All of the data should be output character for character, except the pictures.
[[ Dataset extract open ]]
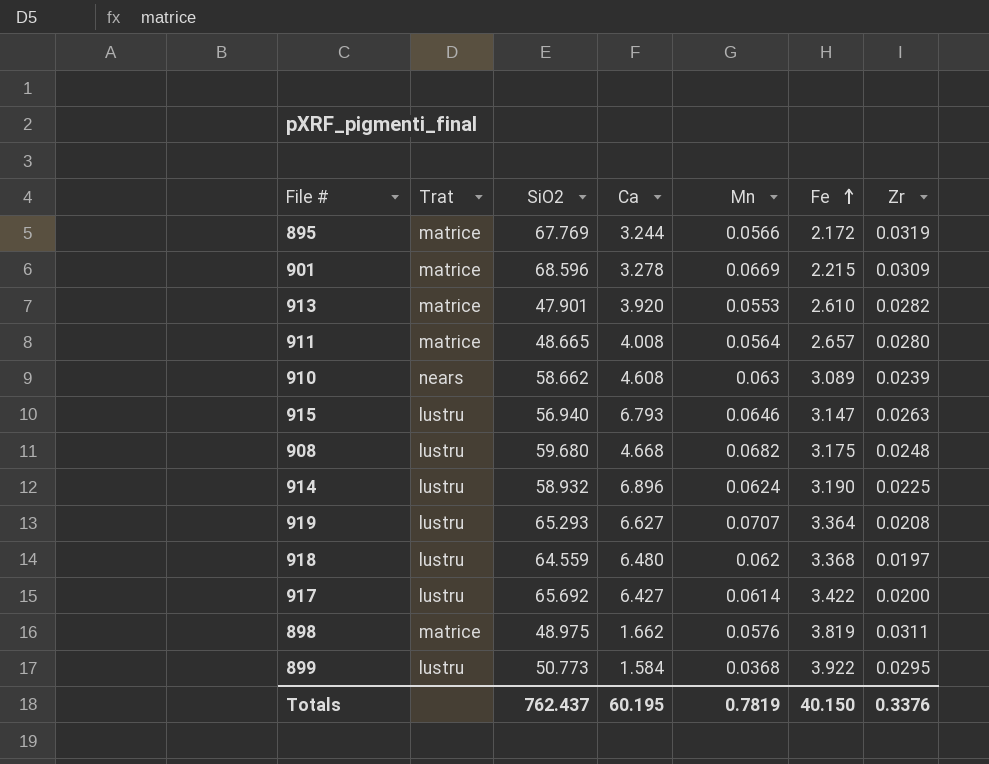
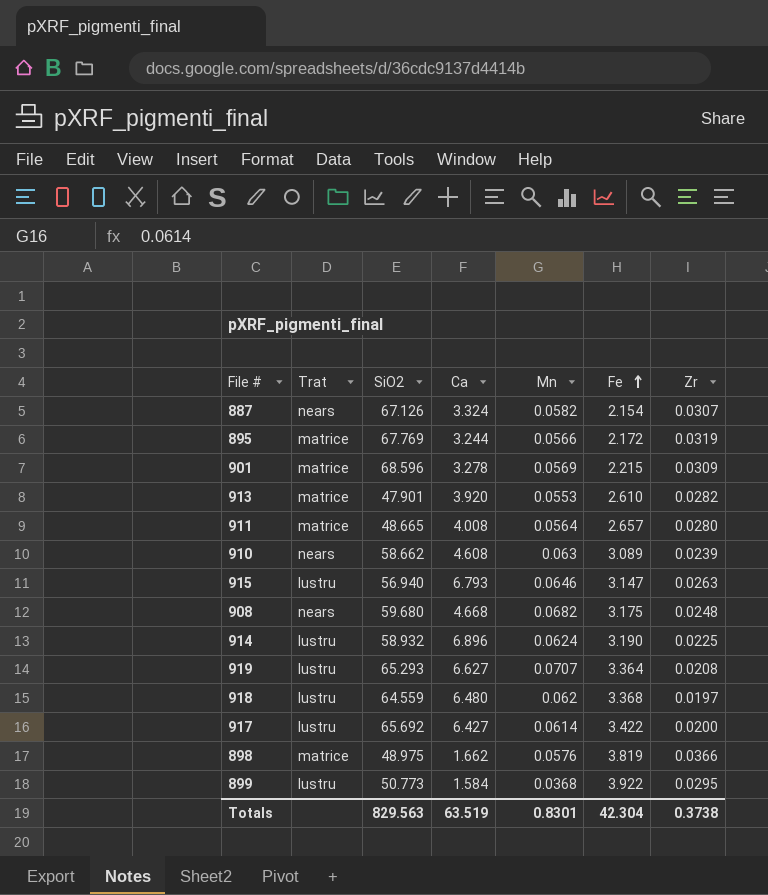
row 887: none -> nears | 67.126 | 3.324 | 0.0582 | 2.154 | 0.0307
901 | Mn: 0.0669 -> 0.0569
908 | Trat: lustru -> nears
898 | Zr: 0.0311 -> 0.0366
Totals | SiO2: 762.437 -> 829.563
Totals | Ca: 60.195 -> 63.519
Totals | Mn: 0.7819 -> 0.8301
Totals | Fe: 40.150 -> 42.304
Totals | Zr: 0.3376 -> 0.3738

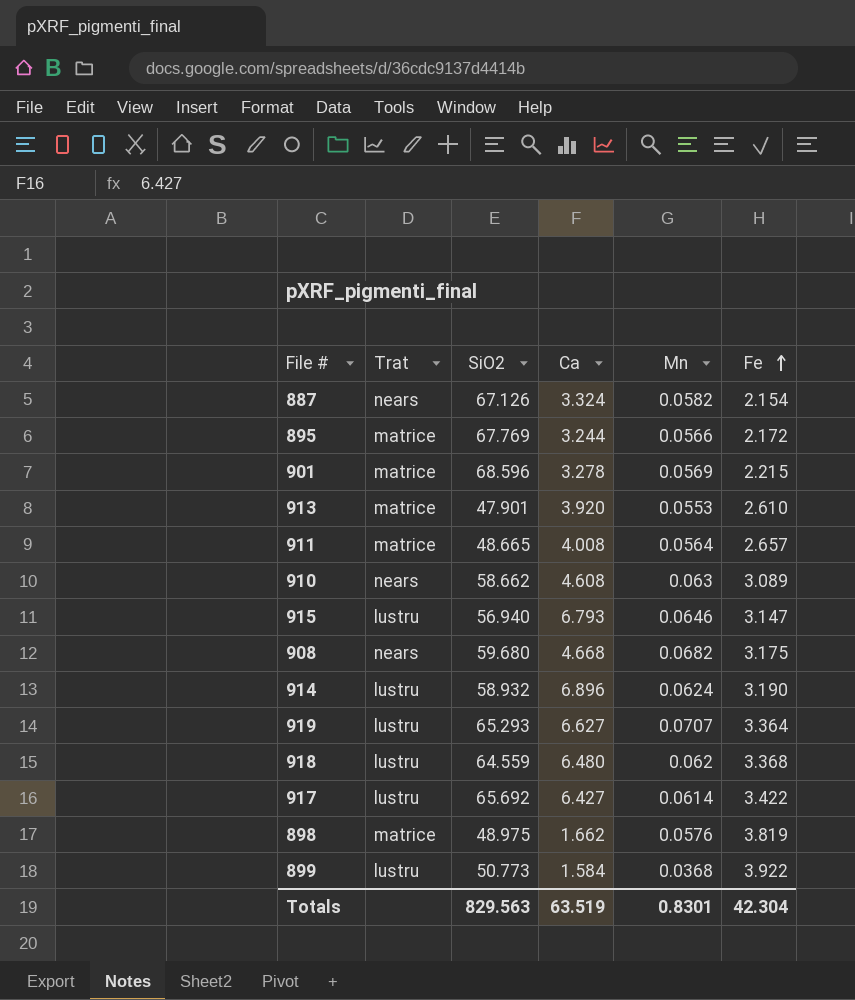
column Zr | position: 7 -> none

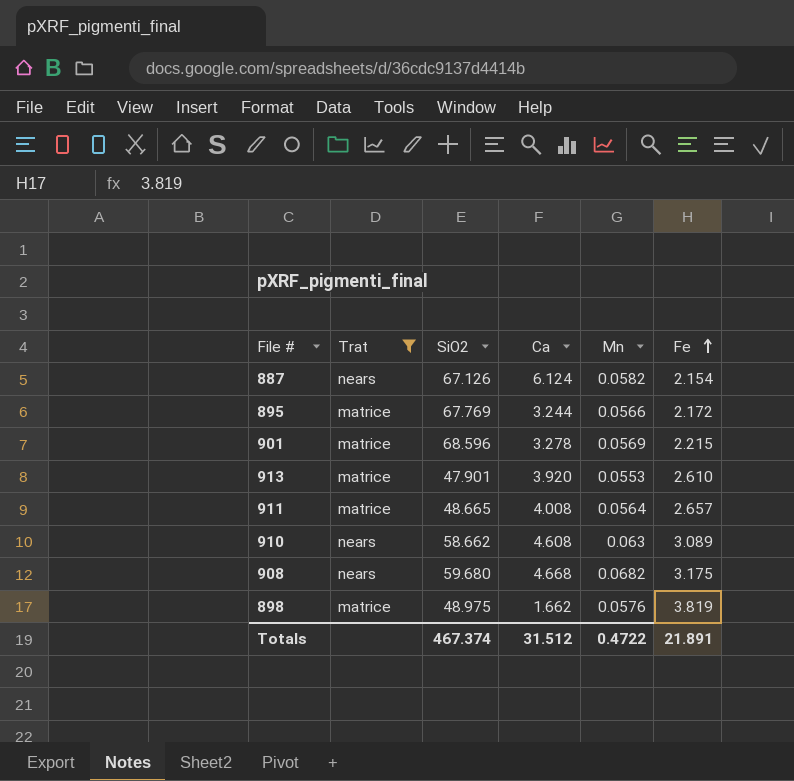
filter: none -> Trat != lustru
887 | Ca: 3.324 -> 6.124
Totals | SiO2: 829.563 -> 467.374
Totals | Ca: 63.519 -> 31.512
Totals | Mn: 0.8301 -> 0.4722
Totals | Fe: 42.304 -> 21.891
[[ Dataset extract closed ]]
_Output below_
row 887: none -> nears | 67.126 | 3.324 | 0.0582 | 2.154 | 0.0307
901 | Mn: 0.0669 -> 0.0569
908 | Trat: lustru -> nears
898 | Zr: 0.0311 -> 0.0366
Totals | SiO2: 762.437 -> 829.563
Totals | Ca: 60.195 -> 63.519
Totals | Mn: 0.7819 -> 0.8301
Totals | Fe: 40.150 -> 42.304
Totals | Zr: 0.3376 -> 0.3738

column Zr | position: 7 -> none

filter: none -> Trat != lustru
887 | Ca: 3.324 -> 6.124
Totals | SiO2: 829.563 -> 467.374
Totals | Ca: 63.519 -> 31.512
Totals | Mn: 0.8301 -> 0.4722
Totals | Fe: 42.304 -> 21.891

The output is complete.